First edition: 2019
First winner: Jesus Herrada
Last winner: Aleksander Vlasov
Some bicycle races are a labor of love. And that has never been more the case than with the Mont Ventoux Dénivelé Challenge. Only two years old, the Dénivelé Challenge, which is set in the heart of French Provence, is growing quickly, attracting numerous international stars in only its second year in existence.
Nicolas Garcera, a native of the picturesque village of Vaison la Romaine, along with his wife Lucie Hiegel, always dreamed of organizing a race on the mythic mountain known as the Giant of Provence. But while the Ventoux has long provided a classic stage to races like the Tour de France, Garcera envisioned the first one-day race that finished on the summit.
“We’ve been dreaming of doing a race like this for years. I’ve always lived here and always saw the Ventoux,” Garcera told VeloNews. “The region is one of the most-visited by all cyclists in France, but there is no race here. I just thought it would be great to have a one-day race here because climbers rarely have a chance in such races. And they should have just as much opportunity to raise their arms after a day as a sprinter.”
Garcera’s dream finally came true just last year, when the inaugural edition took place on the heels of the Critérium du Dauphiné, a key warm-up race to the Tour de France. And while the startlist was modest, Garcera did manage to attract top riders like Romain Bardet and international teams like EF Pro Cycling.

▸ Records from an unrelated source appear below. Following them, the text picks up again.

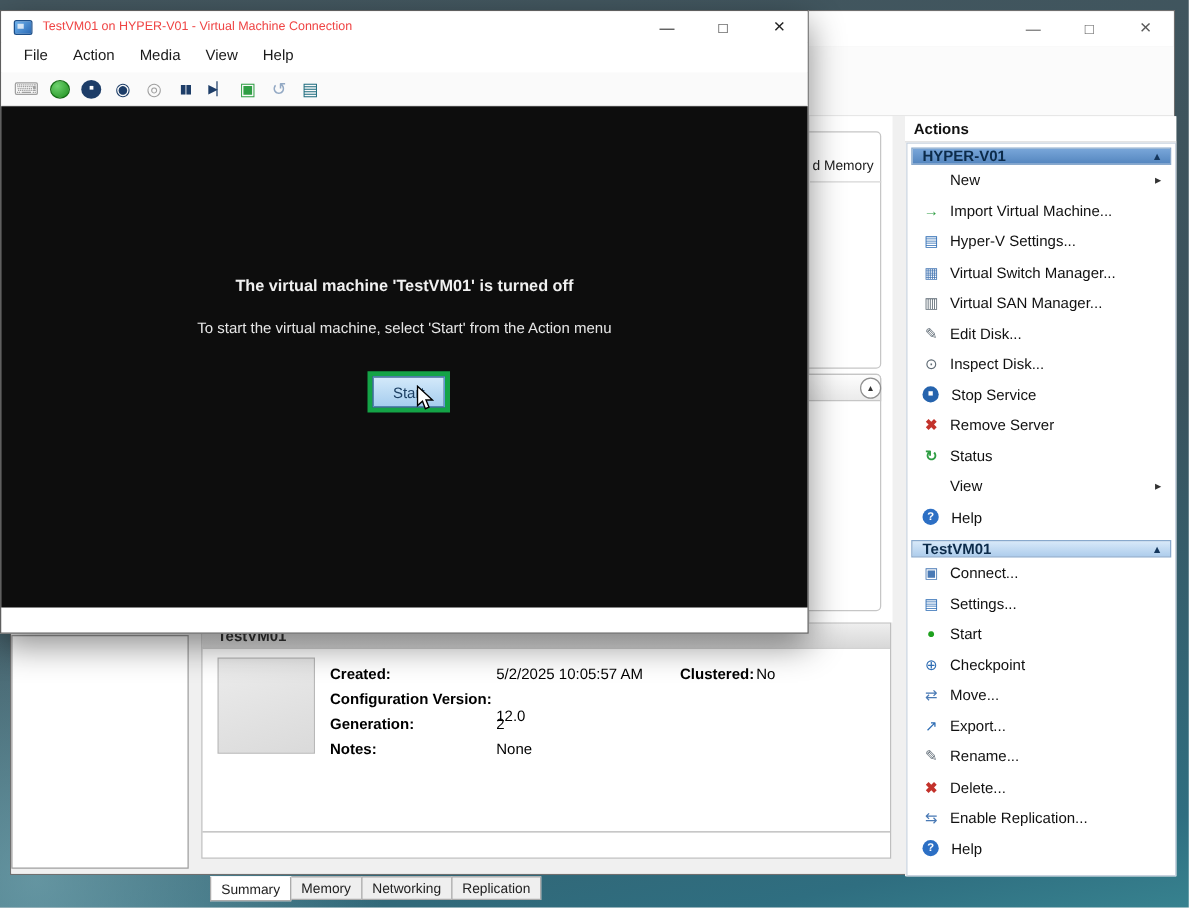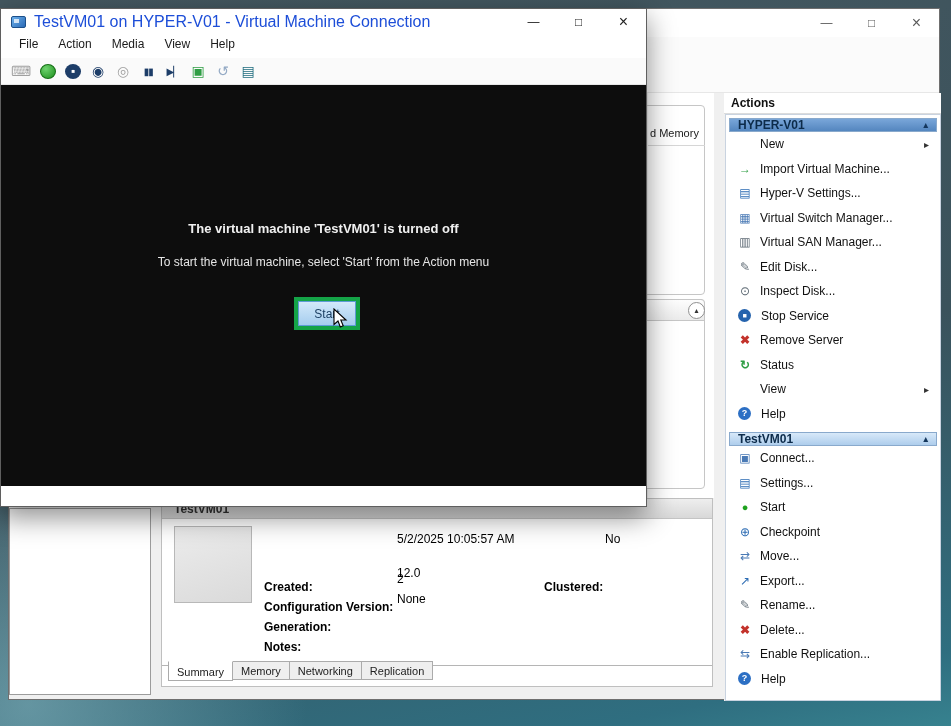--- a/index.html
+++ b/index.html
@@ -27,24 +27,24 @@
   .ckpt-collapse{position:absolute;left:40px;top:209px;width:17px;height:17px;border:1px solid #8f8f8f;border-radius:50%;background:#fff;
     display:flex;align-items:center;justify-content:center;font-size:8px;color:#333;}
 
   
   .tree-panel{position:absolute;left:0;top:471px;width:142px;height:187px;background:#fff;border:1px solid #9c9c9c;}
   .details{position:absolute;left:152px;top:461px;width:552px;height:189px;background:#fff;border:1px solid #bfbfbf;}
   .details-hdr{height:20px;background:linear-gradient(#eeeeee,#d8d8d8);border-bottom:1px solid #c4c4c4;
     font-size:12px;font-weight:bold;color:#333;padding:3px 0 0 12px;}
   .thumb{position:absolute;left:12px;top:27px;width:78px;height:77px;background:linear-gradient(160deg,#ececec,#dadada);border:1px solid #b8b8b8;}
   .frow{position:absolute;font-size:12px;color:#000;white-space:nowrap;}
-  .flabel{font-weight:bold;margin-top:48px;}
+  .flabel{font-weight:bold;}
   .tabline{position:absolute;left:0;right:0;top:166px;border-top:1px solid #b5b5b5;}
   .tabs{position:absolute;left:6px;top:162px;display:flex;align-items:flex-start;}
-  .tab{font-size:11px;color:#222;padding:3px 8px 2px 8px;border:1px solid #ababab;background:#efefef;margin-right:-1px;}
+  .tab{font-size:11px;color:#222;padding:3px 8px 2px 8px;border:1px solid #ababab;background:#efefef;margin-right:-1px;margin-top:40px;}
   .tab.active{background:#fff;border-top-color:#fff;padding-top:4px;position:relative;z-index:2;}
 
   
   .actions{position:absolute;left:715px;top:56px;width:217px;height:608px;background:#f0f0f0;}
   .actions-title{height:21px;background:#fff;font-size:12px;font-weight:bold;color:#111;padding:3px 0 0 7px;border-bottom:1px solid #dcdcdc;}
   .actions-body{position:absolute;left:1px;right:0;top:21px;bottom:0;background:#fff;border:1px solid #c9d3e0;padding:3px;overflow:hidden;}
   .ahdr{height:14px;display:flex;align-items:center;padding:0 8px;font-size:12px;font-weight:bold;color:#0c2b4a;border:1px solid #89a9cc;}
   .ahdr.h1{background:linear-gradient(#79a6d9,#5486bf);}
   .ahdr.h2{background:linear-gradient(#d8e9f9,#aecdec);margin-top:6px;}
   .ahdr .sp{flex:1;}
@@ -62,21 +62,21 @@
   .ic-badge{width:13px;height:13px;margin:0 10px 0 1px;border-radius:50%;color:#fff;line-height:13px;text-align:center;}
   .ic-stopsvc{background:#2563ad;font-size:7px;}
   .ic-help{background:#2c6fc4;font-size:9px;font-weight:bold;}
 
   
   .vmwin{position:absolute;left:0;top:8px;width:647px;height:499px;background:#fff;border:1px solid #5f5f5f;
     box-shadow:0 10px 26px rgba(0,0,0,.45);z-index:10;}
   .vm-titlebar{position:absolute;left:0;top:0;right:0;height:25px;background:#fff;display:flex;align-items:center;}
   .vm-app-icon{width:15px;height:12px;margin-left:10px;background:linear-gradient(135deg,#6db1ec,#2a69b5);border:1px solid #1c4f8a;border-radius:2px;position:relative;flex:none;}
   .vm-app-icon::after{content:"";position:absolute;left:2px;top:2px;width:5px;height:4px;background:rgba(255,255,255,.75);}
-  .vm-title{font-size:16px;color:#1d4ed8;margin-left:8px;flex:1;white-space:nowrap;overflow:hidden;}
+  .vm-title{font-size:10px;color:#ef4444;margin-left:8px;flex:1;white-space:nowrap;overflow:hidden;}
   .vm-controls{display:flex;height:100%;}
   .vm-controls .wc{color:#222;}
   .vm-menubar{position:absolute;left:0;top:25px;right:0;height:24px;background:#fff;display:flex;align-items:flex-start;padding-left:8px;}
   .menu-item{font-size:12px;color:#1a1a1a;padding:3px 10px;}
   .vm-toolbar{position:absolute;left:0;top:49px;right:0;height:27px;background:#fafafa;border-bottom:1px solid #e6e6e6;
     display:flex;align-items:center;padding-left:10px;gap:9px;}
   .tbi{min-width:16px;height:18px;display:flex;align-items:center;justify-content:center;font-size:14px;}
   .tbi.small{font-size:10px;letter-spacing:-1px;}
   .circle-green{width:15px;height:15px;border-radius:50%;background:radial-gradient(circle at 35% 30%,#6fd36f,#1d8f1d);border:1px solid #156f15;}
   .circle-navy{width:15px;height:15px;border-radius:50%;background:#1d3d68;color:#fff;font-size:6px;display:flex;align-items:center;justify-content:center;}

For 2020, the Mont Ventoux race was one of the big winners of the new post-COVID-19 cycling calendar. Held on August 6, it was one of the first races after professionals returned to racing, offering tremendous media exposure, not to mention a challenging race route that climbed the Ventoux twice. Any cyclist looking to get their climbing legs needed to look no further, and international stars like Nairo Quintana and Richie Porte signed up.
Hitting the climb for a second time, the pace accelerated and the pack splintered. Up-and-coming Russian rider Aleksander Vlasov launched a brutal attack just as the riders crested the treeline, before making their way to the barren rocky summit.
Behind, Richie Porte chased, seemingly closing the gap as the emblematic tower on the summit came into sight. But eventually he, like Quintana and others, faded as Vlasov powered on.
“I couldn’t have been happier,” Garcera said afterward. “It was a great race with lots of attacking, very open. We are race organizers, but we are bike fans first. You can never forget that.”
“From a sporting perspective and a media perspective, I couldn’t be happier,” he added. “We had a huge television audience. Such things make up for all of the work we did this year!”